- _Stored data_
* * * * * * *

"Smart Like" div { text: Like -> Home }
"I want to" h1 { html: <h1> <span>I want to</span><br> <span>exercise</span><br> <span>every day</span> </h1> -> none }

* * * * * * *

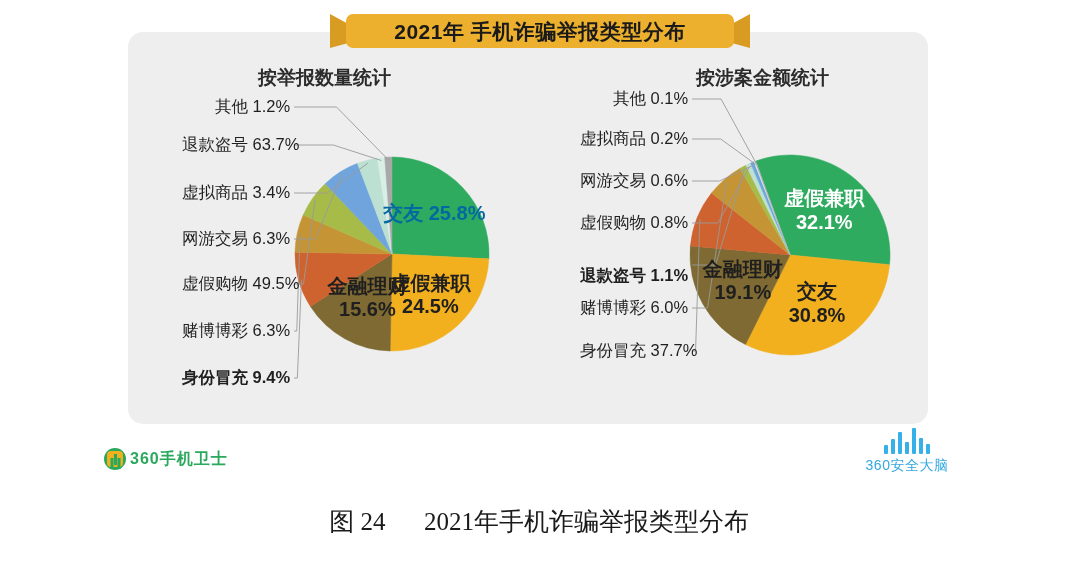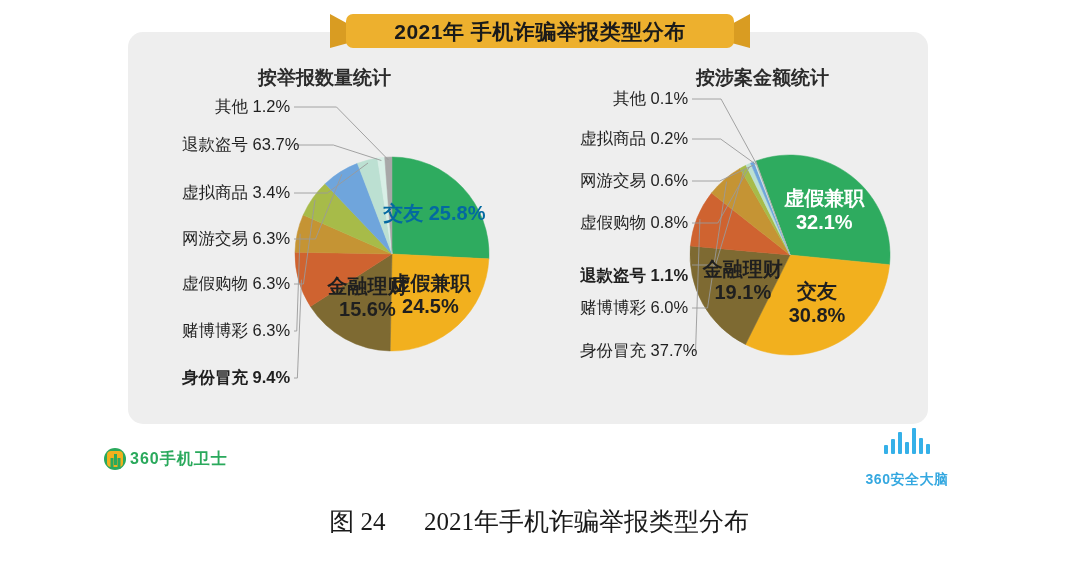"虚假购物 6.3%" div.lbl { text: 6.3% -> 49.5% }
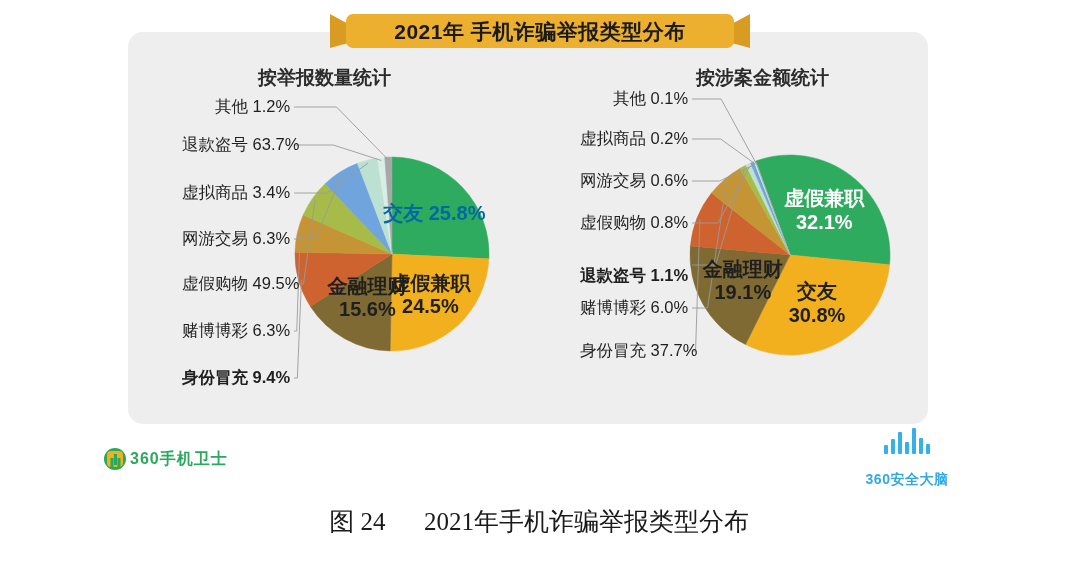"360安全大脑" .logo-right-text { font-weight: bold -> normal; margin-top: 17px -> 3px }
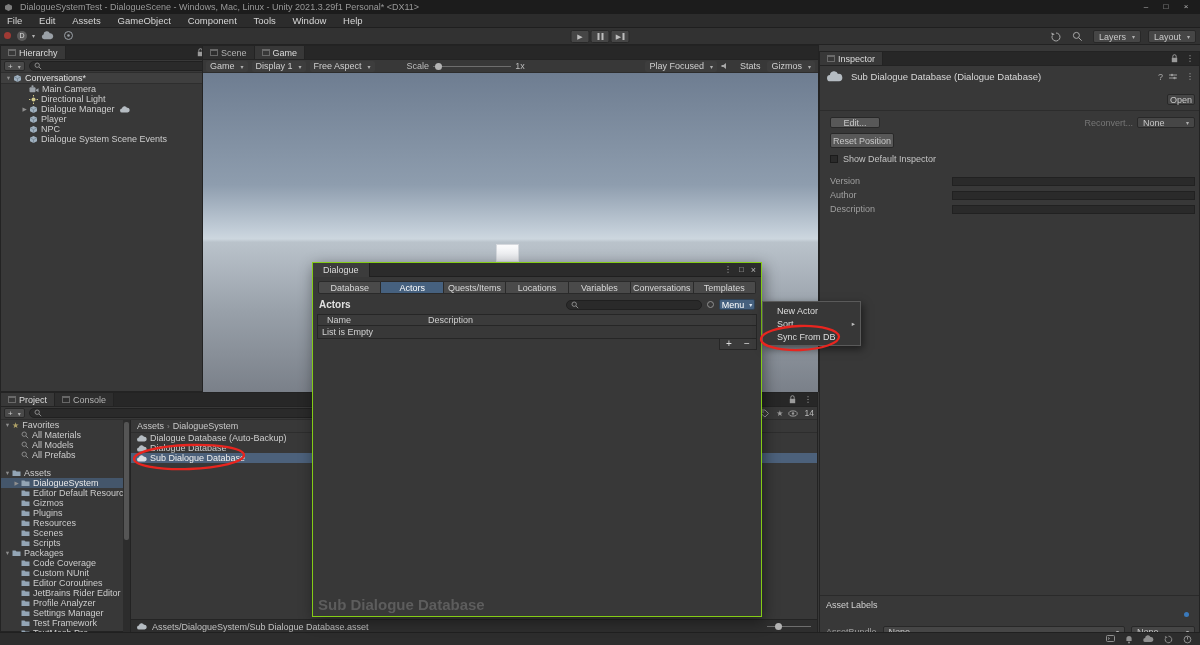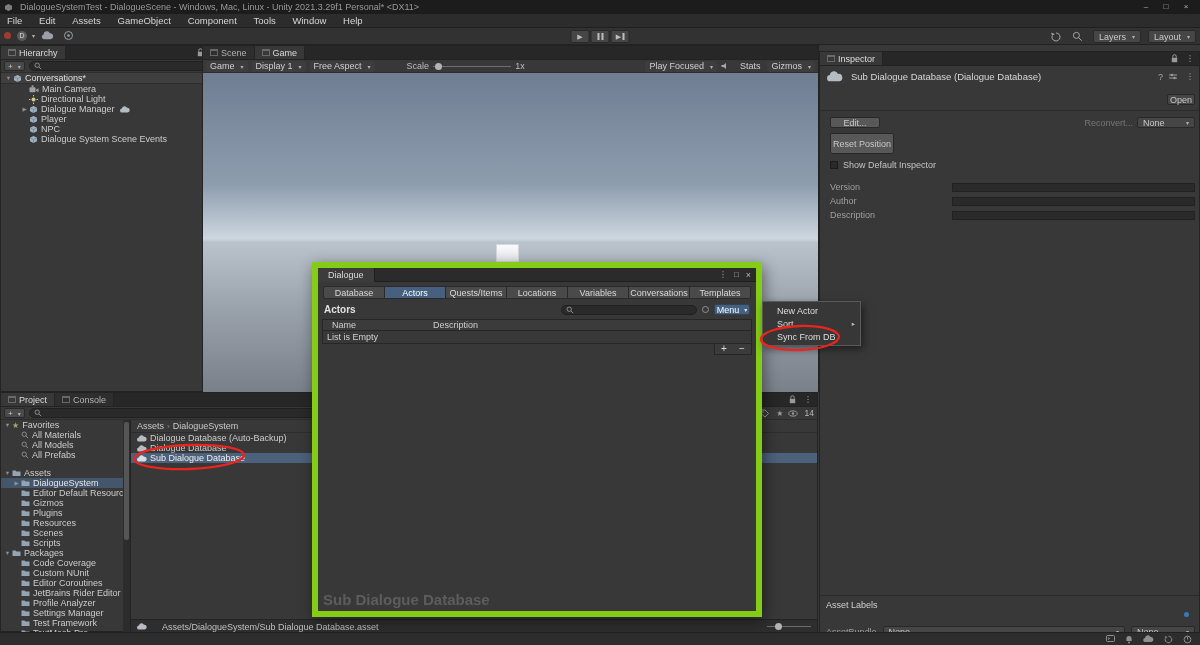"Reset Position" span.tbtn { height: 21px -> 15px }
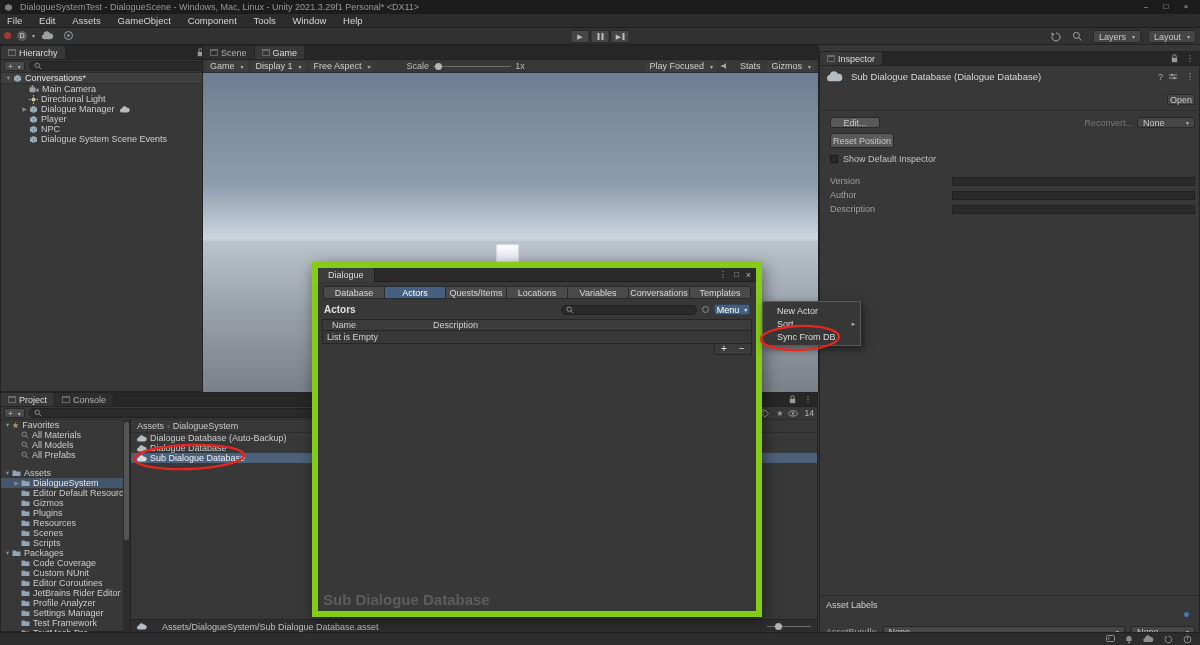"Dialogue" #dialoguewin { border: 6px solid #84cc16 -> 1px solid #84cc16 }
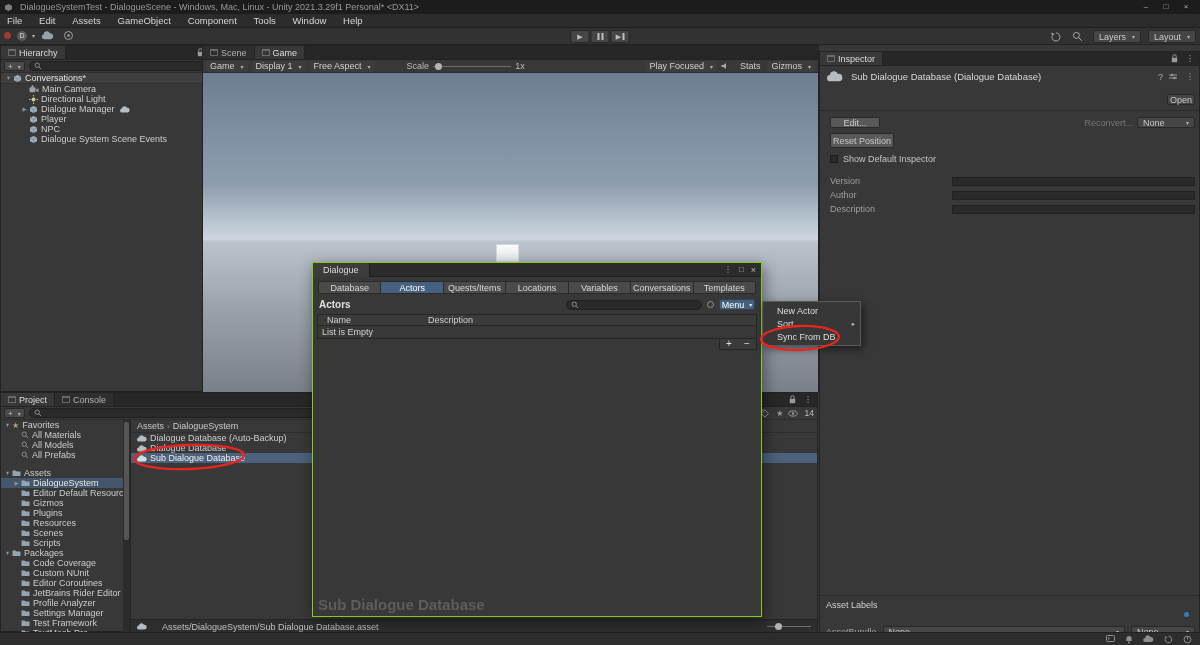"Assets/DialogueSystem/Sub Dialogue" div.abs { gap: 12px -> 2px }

* * * * * * *

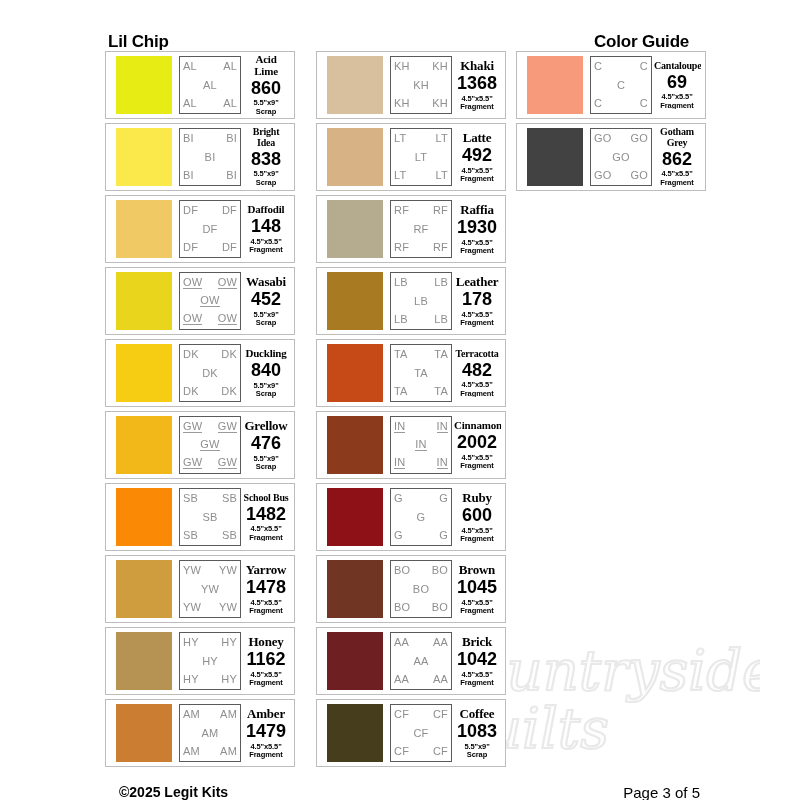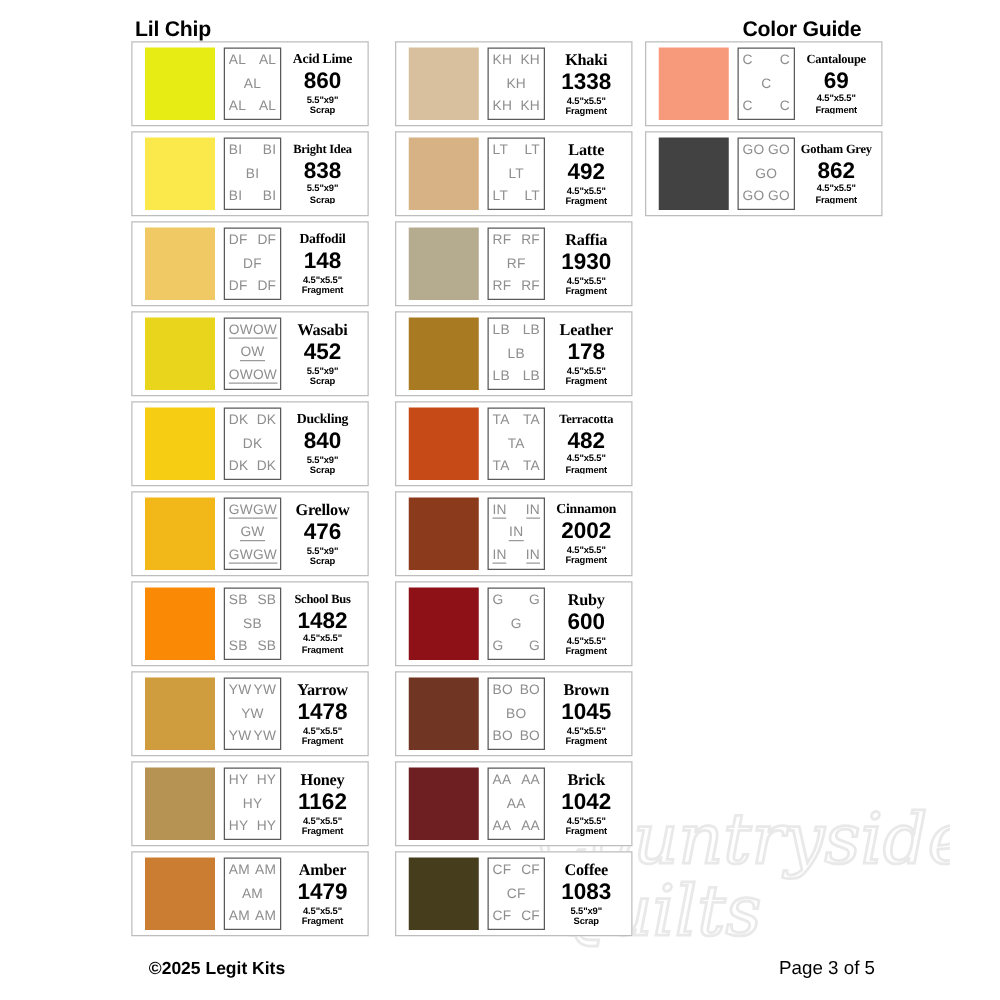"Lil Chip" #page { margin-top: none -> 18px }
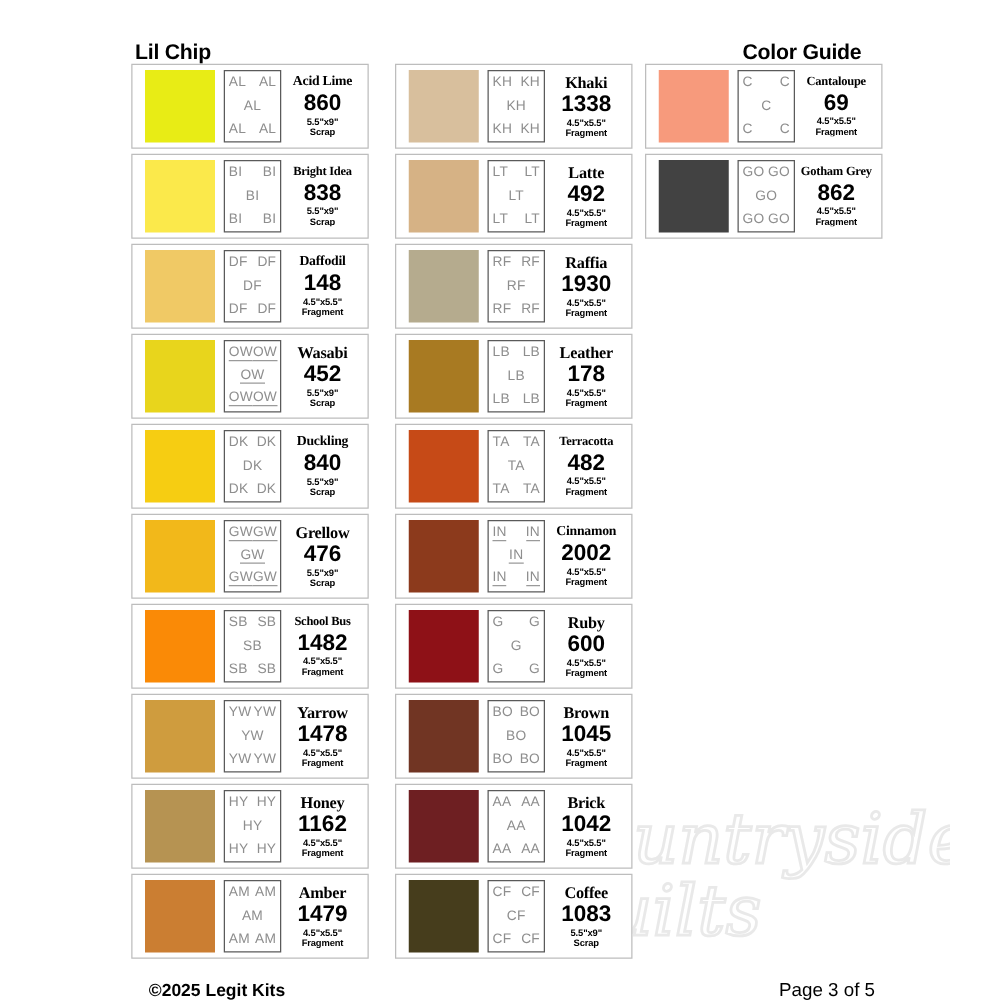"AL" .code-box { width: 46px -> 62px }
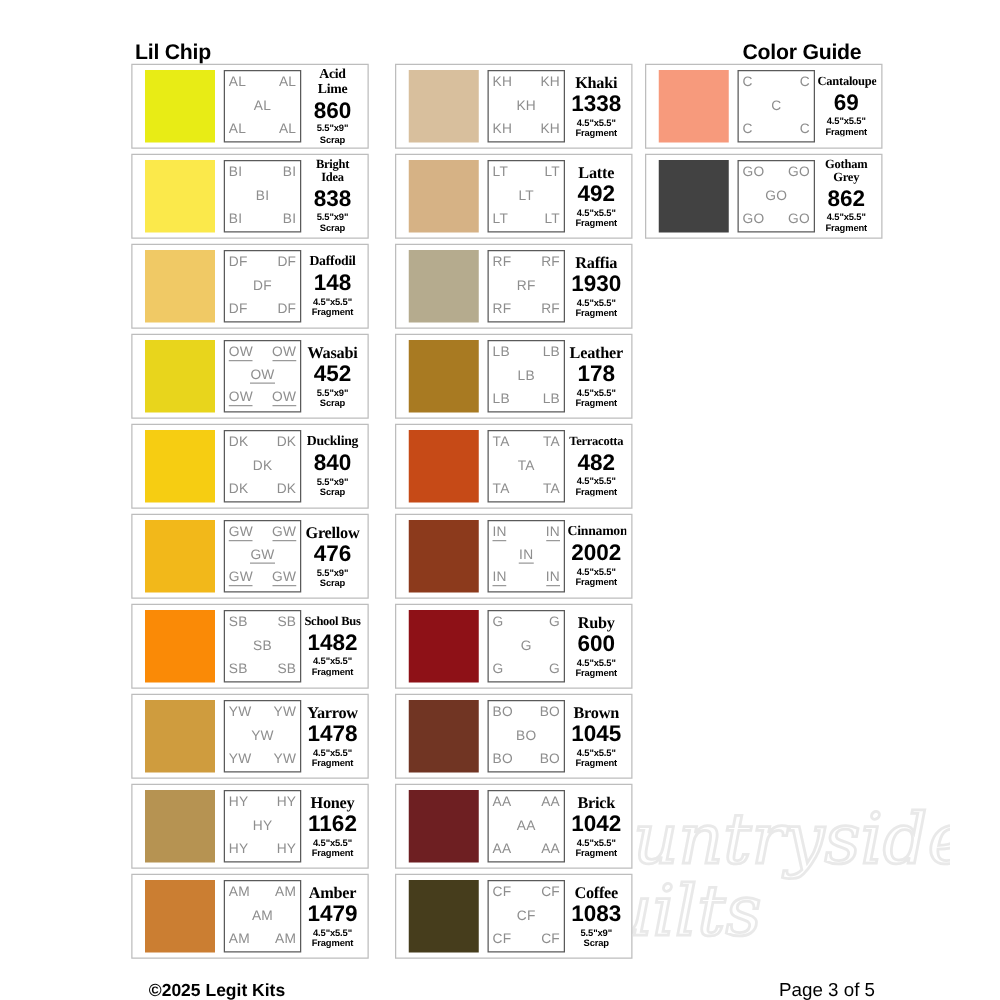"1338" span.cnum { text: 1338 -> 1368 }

* * * * * * *

- _Required action_
With pictures excluded, reproduce exactly the lines above from the one containing "margin-top: none ->" down to the one containing "text: 1338 ->", those two included.

- _Answer for this exercise_
"Lil Chip" #page { margin-top: none -> 18px }
"AL" .code-box { width: 46px -> 62px }
"1338" span.cnum { text: 1338 -> 1368 }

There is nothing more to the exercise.